O olho mágico me apresenta diferentes cenários ideais, dependendo do dia. Num dos futuros perfeitos, sou uma monja serena e genuinamente desinteressada dos bens materiais meditando para o bem de todos os seres diante de uma enorme estátua dourada do Buda. Em outros dias, o olho faz com que eu me veja como uma alegre escritora de livros infanto-juvenis.
E muitas vezes, muitas mesmo, o olho do desejo me revela uma vida perfeita na qual tenho um profissão anacrônica que mais ninguém neste mundo tem.
A verdade é que eu carrego em mim o estranho desejo de ter uma ocupação específica e antiga. Entre as profissões de nicho, o olho do desejo me mostra feliz como uma relojoeira consertando relógios numa lojinha escondida do centro de Lisboa. Ou tradutora de sânscrito. Ele também me projeta como uma restauradora de obras de arte medievais, competente e segura, humilde e forte. Horrivelmente chata, portanto
: ainda bem que o olho do desejo mostra, mas não realiza.
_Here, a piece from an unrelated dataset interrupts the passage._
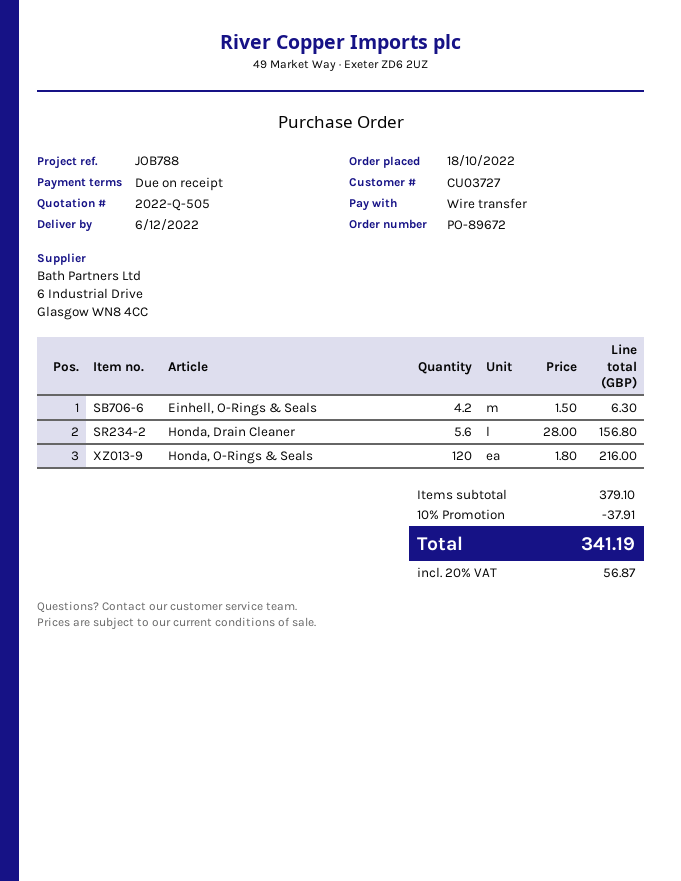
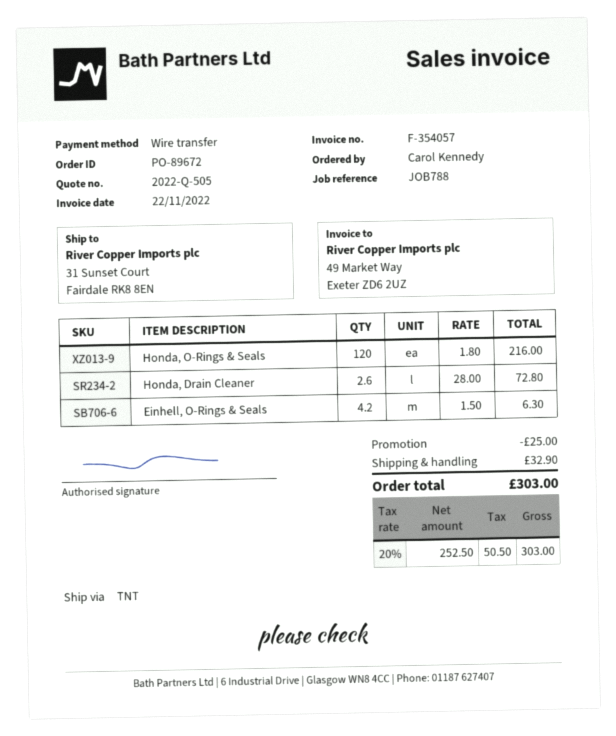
Honda, Drain Cleaner: 5.6 x 28.00 = 156.80 -> 2.6 x 28.00 = 72.80
discount: 37.91 -> 25.00
shipping: none -> 32.90
tax: 20% = 56.87 -> 20% = 50.50
total: 341.19 -> 303.00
Quer dizer – realiza mais ou menos. Ultimamente, este terceiro olho tem aproximado os desejos anacrônicos da minha realidade vivida.
Explico: nunca encostei em ferramentas de inteligência artificial para construir um texto, mesmo sabendo de todas as vantagens que a nova tecnologia oferece. Ignoro-as redondamente e prefiro demorar um tempo infinito para escrever, como sempre fiz. Analogicamente. Cada vez mais anacronicamente.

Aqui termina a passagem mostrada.